Mitochondrial injury is a main sign of ischemia-treated cardiomyocytes, and reperfusion or reoxygenation could promote mitochondrial dysfunction, which affects ROS accumulation and hinders cardiomyocytes survival40. Interestingly, recent studies have reported that the occurrence of ferroptosis is often accompanied by mitochondrial dysfunction, which could also promote ferroptosis through leading to intracellular ROS accumulation41. It has been reported that overexpression of 14-3-3η could protect MIRI through maintaining mitochondrial homeostasis28. Taken together, our results showed that the activation of PPAR-α effectively attenuated mitochondrial injury in MIRI-induced cardiomyocytes via regulating 14-3-3η, as shown by increased MMP, mPTP closure, and intact mitochondria morphology.

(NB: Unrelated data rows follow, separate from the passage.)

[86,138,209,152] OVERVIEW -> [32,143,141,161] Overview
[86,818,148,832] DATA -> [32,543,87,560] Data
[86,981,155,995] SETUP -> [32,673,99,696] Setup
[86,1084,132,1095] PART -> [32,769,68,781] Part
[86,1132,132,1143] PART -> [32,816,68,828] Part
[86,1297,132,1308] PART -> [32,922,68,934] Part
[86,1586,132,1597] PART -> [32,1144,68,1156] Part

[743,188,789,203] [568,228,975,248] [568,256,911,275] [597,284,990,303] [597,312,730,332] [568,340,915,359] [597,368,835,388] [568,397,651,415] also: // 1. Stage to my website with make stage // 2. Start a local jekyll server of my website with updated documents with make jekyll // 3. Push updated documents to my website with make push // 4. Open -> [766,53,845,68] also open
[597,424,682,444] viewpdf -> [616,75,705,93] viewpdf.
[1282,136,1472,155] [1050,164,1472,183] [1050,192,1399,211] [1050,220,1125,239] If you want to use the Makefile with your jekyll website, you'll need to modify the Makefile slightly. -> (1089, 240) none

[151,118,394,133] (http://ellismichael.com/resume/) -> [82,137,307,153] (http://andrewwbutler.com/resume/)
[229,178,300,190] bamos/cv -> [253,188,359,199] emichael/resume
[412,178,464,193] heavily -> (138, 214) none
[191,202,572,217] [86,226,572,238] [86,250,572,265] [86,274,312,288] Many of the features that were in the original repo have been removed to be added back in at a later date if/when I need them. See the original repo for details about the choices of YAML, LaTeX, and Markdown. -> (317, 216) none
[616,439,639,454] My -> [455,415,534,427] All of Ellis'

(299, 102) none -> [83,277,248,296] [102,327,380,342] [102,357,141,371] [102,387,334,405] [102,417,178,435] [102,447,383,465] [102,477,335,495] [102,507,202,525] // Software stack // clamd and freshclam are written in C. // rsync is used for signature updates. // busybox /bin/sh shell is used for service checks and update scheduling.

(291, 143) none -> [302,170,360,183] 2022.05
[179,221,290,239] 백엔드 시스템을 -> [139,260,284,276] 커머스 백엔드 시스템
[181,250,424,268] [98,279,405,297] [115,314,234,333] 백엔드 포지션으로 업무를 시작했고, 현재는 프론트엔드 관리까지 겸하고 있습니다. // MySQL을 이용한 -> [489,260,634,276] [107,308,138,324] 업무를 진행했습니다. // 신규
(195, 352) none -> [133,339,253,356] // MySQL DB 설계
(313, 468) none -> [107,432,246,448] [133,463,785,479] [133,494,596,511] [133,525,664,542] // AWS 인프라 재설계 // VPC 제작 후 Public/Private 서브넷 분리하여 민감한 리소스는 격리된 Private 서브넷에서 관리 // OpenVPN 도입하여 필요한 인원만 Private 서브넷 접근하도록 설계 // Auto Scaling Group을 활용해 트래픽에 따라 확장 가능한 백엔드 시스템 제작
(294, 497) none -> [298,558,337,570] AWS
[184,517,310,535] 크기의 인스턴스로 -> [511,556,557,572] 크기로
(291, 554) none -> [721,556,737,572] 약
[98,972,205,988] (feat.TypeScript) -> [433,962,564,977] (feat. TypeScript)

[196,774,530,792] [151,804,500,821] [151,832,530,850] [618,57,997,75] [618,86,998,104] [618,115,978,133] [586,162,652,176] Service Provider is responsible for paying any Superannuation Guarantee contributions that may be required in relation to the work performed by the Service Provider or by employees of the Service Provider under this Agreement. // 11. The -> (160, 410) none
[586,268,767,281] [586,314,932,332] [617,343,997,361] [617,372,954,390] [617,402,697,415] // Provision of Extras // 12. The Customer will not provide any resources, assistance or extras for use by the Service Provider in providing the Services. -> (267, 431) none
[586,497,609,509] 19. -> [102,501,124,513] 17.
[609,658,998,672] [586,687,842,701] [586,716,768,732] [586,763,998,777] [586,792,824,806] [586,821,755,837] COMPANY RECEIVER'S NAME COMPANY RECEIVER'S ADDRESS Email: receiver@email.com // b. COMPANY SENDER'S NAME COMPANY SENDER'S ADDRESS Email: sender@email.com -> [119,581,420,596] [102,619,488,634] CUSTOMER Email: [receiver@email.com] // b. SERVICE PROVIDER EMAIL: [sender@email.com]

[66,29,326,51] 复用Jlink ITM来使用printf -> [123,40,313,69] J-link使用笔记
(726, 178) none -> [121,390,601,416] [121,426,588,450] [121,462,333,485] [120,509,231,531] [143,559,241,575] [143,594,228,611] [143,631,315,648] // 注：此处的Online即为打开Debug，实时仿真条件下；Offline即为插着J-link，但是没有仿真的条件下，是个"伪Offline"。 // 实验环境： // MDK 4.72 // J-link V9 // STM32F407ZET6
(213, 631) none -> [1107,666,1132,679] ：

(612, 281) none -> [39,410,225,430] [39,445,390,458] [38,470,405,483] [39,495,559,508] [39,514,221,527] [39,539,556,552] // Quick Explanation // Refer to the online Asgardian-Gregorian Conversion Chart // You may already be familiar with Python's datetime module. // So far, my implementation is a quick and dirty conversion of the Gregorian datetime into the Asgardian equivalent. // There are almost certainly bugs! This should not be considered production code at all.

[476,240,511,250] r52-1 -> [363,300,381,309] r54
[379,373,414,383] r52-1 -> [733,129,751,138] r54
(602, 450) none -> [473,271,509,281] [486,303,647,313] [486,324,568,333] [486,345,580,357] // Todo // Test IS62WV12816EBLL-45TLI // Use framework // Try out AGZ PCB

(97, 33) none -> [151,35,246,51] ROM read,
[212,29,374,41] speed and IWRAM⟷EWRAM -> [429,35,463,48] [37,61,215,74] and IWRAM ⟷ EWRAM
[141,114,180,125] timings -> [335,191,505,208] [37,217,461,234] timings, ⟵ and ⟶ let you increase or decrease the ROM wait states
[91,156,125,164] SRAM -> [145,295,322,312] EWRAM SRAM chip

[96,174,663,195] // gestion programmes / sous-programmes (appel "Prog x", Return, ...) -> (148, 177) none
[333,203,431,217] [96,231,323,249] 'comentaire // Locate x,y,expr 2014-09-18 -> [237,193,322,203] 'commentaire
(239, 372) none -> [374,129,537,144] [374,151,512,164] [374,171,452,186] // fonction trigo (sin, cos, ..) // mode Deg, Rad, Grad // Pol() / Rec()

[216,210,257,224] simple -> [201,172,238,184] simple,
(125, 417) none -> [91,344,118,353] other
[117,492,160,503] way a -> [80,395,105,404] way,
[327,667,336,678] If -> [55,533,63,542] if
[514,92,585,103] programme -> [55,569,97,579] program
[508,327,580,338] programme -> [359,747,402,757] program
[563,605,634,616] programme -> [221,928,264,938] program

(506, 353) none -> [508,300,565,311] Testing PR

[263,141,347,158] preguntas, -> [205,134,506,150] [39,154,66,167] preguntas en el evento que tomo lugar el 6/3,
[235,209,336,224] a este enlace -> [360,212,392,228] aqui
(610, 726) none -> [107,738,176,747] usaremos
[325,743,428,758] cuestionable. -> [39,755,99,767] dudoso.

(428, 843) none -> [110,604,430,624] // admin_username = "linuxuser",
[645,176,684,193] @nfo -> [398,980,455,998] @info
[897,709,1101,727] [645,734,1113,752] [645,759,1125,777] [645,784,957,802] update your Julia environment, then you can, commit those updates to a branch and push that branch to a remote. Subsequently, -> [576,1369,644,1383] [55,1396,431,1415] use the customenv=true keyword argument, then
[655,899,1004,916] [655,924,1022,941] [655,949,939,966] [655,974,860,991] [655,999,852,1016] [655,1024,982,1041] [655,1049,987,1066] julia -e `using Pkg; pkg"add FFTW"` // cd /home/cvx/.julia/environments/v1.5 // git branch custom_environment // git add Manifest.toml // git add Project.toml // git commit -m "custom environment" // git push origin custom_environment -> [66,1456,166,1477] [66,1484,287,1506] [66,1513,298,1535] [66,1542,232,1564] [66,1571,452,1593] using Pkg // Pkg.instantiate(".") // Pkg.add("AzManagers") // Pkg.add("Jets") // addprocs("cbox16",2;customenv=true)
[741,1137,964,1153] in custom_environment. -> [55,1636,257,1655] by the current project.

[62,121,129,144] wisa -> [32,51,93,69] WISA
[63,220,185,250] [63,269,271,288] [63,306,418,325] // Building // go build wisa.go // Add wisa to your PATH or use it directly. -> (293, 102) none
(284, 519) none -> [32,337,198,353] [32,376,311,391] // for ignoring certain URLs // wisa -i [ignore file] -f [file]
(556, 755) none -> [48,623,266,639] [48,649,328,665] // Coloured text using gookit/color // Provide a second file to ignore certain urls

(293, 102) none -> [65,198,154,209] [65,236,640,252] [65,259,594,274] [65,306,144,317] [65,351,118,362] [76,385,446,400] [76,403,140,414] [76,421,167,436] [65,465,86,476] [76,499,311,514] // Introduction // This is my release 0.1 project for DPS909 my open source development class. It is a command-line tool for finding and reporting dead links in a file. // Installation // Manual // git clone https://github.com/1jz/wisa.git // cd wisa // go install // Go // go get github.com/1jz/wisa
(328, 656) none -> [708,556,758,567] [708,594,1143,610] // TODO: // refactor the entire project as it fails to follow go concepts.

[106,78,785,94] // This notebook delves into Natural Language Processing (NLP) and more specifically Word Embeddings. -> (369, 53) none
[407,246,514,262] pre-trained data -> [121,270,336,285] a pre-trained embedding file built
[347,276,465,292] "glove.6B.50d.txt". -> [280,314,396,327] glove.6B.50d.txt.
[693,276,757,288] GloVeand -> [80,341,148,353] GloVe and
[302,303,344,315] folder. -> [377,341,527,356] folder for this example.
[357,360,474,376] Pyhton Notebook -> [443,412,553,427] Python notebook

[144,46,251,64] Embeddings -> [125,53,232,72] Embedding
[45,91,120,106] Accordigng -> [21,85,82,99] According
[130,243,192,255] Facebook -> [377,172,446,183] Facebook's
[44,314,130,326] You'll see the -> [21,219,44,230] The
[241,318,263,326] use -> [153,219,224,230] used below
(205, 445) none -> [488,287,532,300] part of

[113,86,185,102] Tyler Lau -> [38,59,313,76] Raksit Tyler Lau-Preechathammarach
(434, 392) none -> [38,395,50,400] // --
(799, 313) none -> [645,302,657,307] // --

Our findings confirmed that PPAR-α could alleviate MIRI-induced ferroptosis and mitochondrial injury via regulating 14-3-3η. However, our study has some limitations. Firstly, although our results indicated that PPAR-α can attenuate mitochondrial injury in cardiomyocytes treated with I/R or A/R via mediating 14-3-3η, the underlying mechanism of action by which 14-3-3η regulates mitochondria remains to be explored. Secondly, additional molecular biology experiments such as ChIP assay are necessary to demonstrate the direct binding of PPARα with the promoter region of 14-3-3η.

Conclusion

In conclusion, our findings indicate that the activation of PPAR-α could effectively protect cardiomyocytes against MIRI via preventing ferroptosis and mitochondrial injury, which exerts its protection mainly via regulating 14-3-3η. Therefore, the PPAR-α/14-3-3η pathway may be an effective therapeutic target for MIRI.